■ EXERCISE OBJECTIVE
With the string "bold" as the filter, copy each matching line from the records.

■ DATA SHOWN
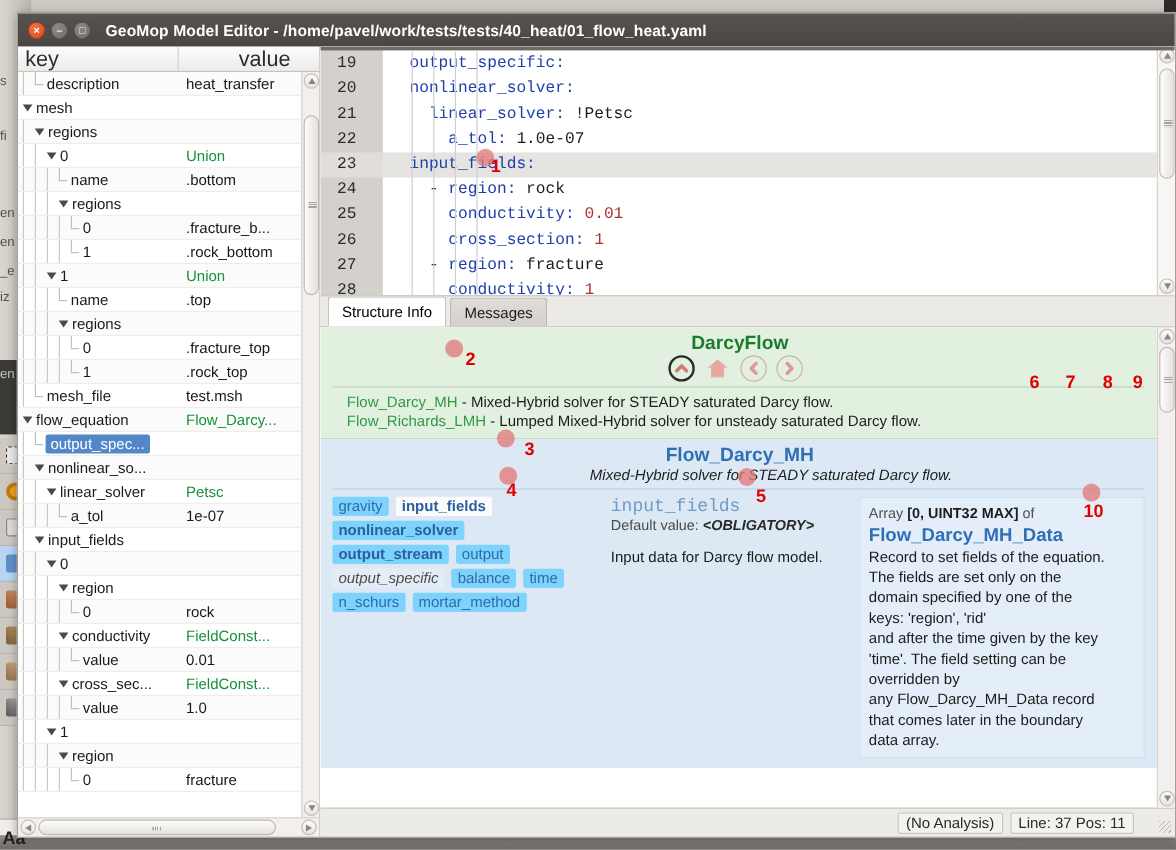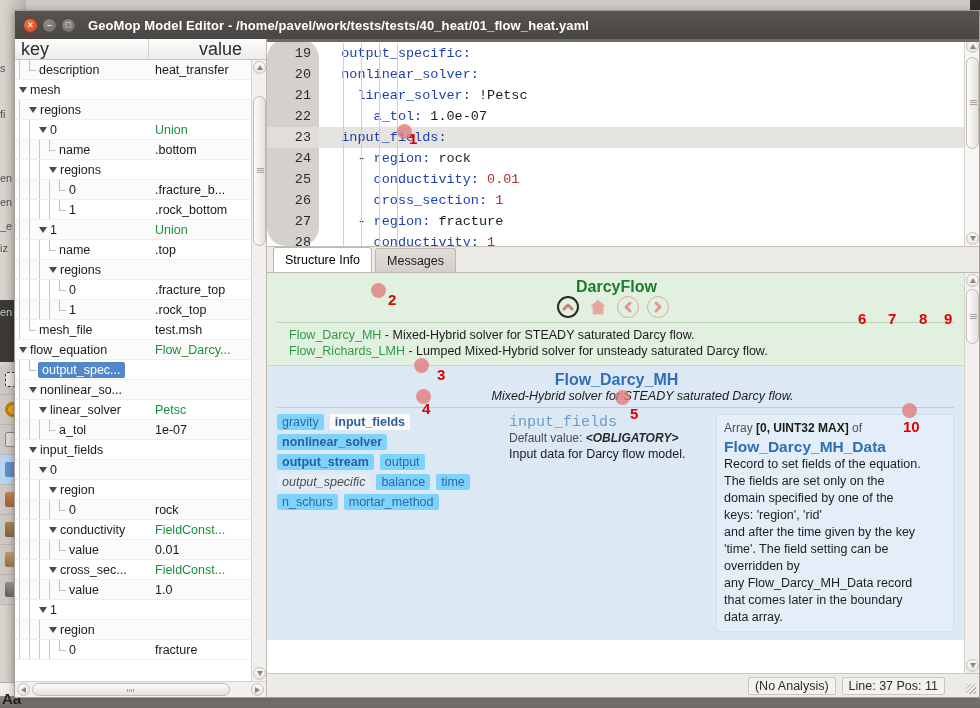--- a/index.html
+++ b/index.html
@@ -197,7 +197,7 @@
   .gutter {
     width: 52px; flex:0 0 52px; background:#d4d0cb; color:#2c2c2c;
     font-family: "Liberation Mono", monospace; font-size: 13.5px;
-    text-align: right; padding-top: 4px; border-radius: 19px;
+    text-align: center; padding-top: 4px;
   }
   .gutter div { height: 21px; line-height: 21px; padding-right: 8px; }
   .gutter div.cur { background:#e1ddd8; }

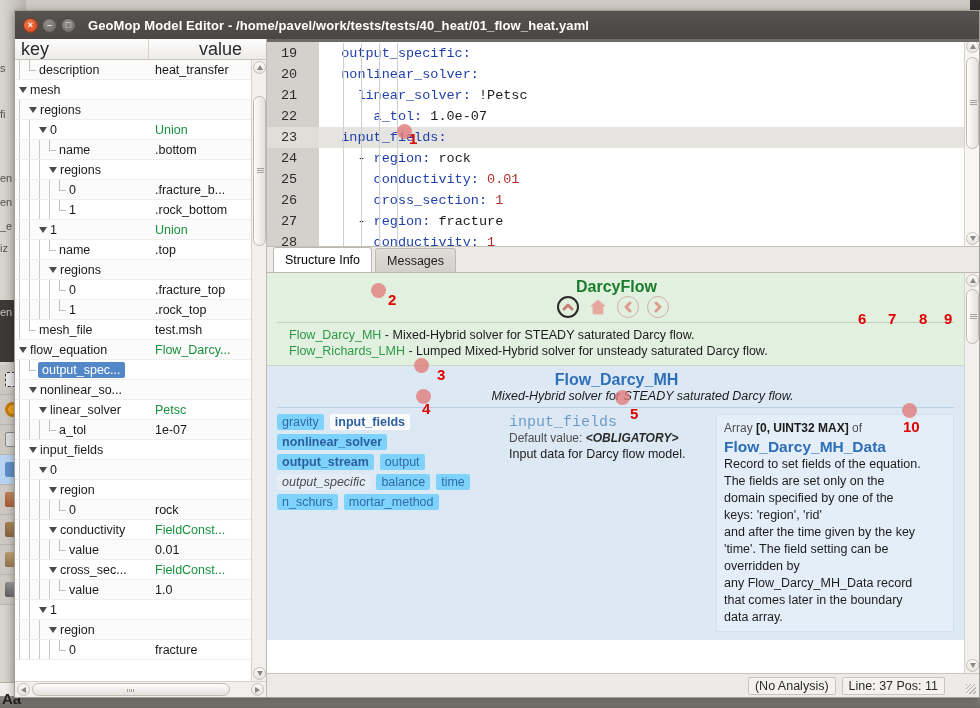--- a/index.html
+++ b/index.html
@@ -259,7 +259,7 @@
   .mid-title { font-family:"Liberation Mono", monospace; font-size:15px; color:#6f9bc6; }
   .mid-def { font-size:12px; color:#4b4b4b; }
   .mid-def .ob { font-style: italic; font-weight:bold; color:#2a2a2a;}
-  .mid-body { font-size:12.5px; color:#1a1a1a; margin-top:2px;}
+  .mid-body { font-size:12.5px; color:#1a1a1a; margin-top:12px;}
   .col-right {
     width: 238px; flex:0 0 238px; background:#e4eef8; border:1px solid #cfe0ee;
     padding: 5px 7px; font-size: 12.5px; color:#1c1c1c; line-height: 17px;

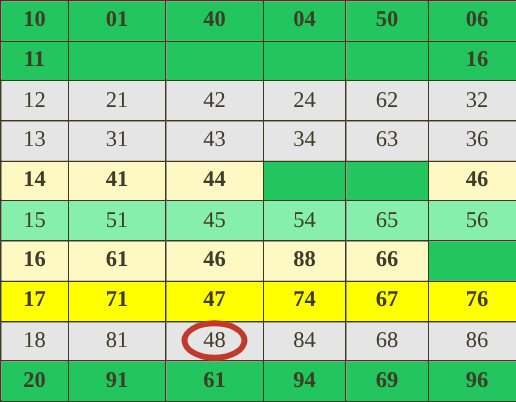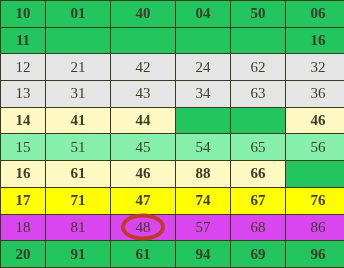--- a/index.html
+++ b/index.html
@@ -44,7 +44,7 @@
   .f-red    { background: #fef9c3; color: #ffffff; font-weight: bold; }
   .f-green  { background: #86efac; color: #ffffff; }
   .f-yellow { background: #ffff00; color: #4a4a20; font-weight: bold; }
-  .f-lgreen { background: #d946ef; color: #2c3d12; }
+  .f-lgreen { background: #e5e5e5; color: #2c3d12; }
 
   .cell-text {
     display: inline-block;

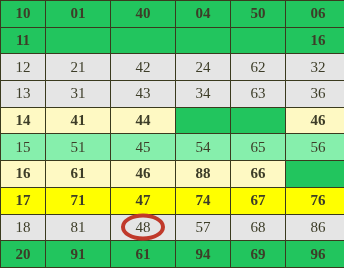--- a/index.html
+++ b/index.html
@@ -140,7 +140,7 @@
         <td class="c0 f-lgreen"><span class="cell-text">18</span></td>
         <td class="c1 f-lgreen"><span class="cell-text">81</span></td>
         <td class="c2 f-lgreen"><span class="cell-text">48</span><span class="ellipse-mark" style="border-color: rgb(192, 57, 43);"></span></td>
-        <td class="c3 f-lgreen"><span class="cell-text">57</span></td>
+        <td class="c3 f-lgreen"><span class="cell-text">84</span></td>
         <td class="c4 f-lgreen"><span class="cell-text">68</span></td>
         <td class="c5 f-lgreen"><span class="cell-text">86</span></td>
       </tr>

■ TASK RESULT
   .mid-def .ob { font-style: italic; font-weight:bold; color:#2a2a2a;}
   .f-red    { background: #fef9c3; color: #ffffff; font-weight: bold; }
   .f-yellow { background: #ffff00; color: #4a4a20; font-weight: bold; }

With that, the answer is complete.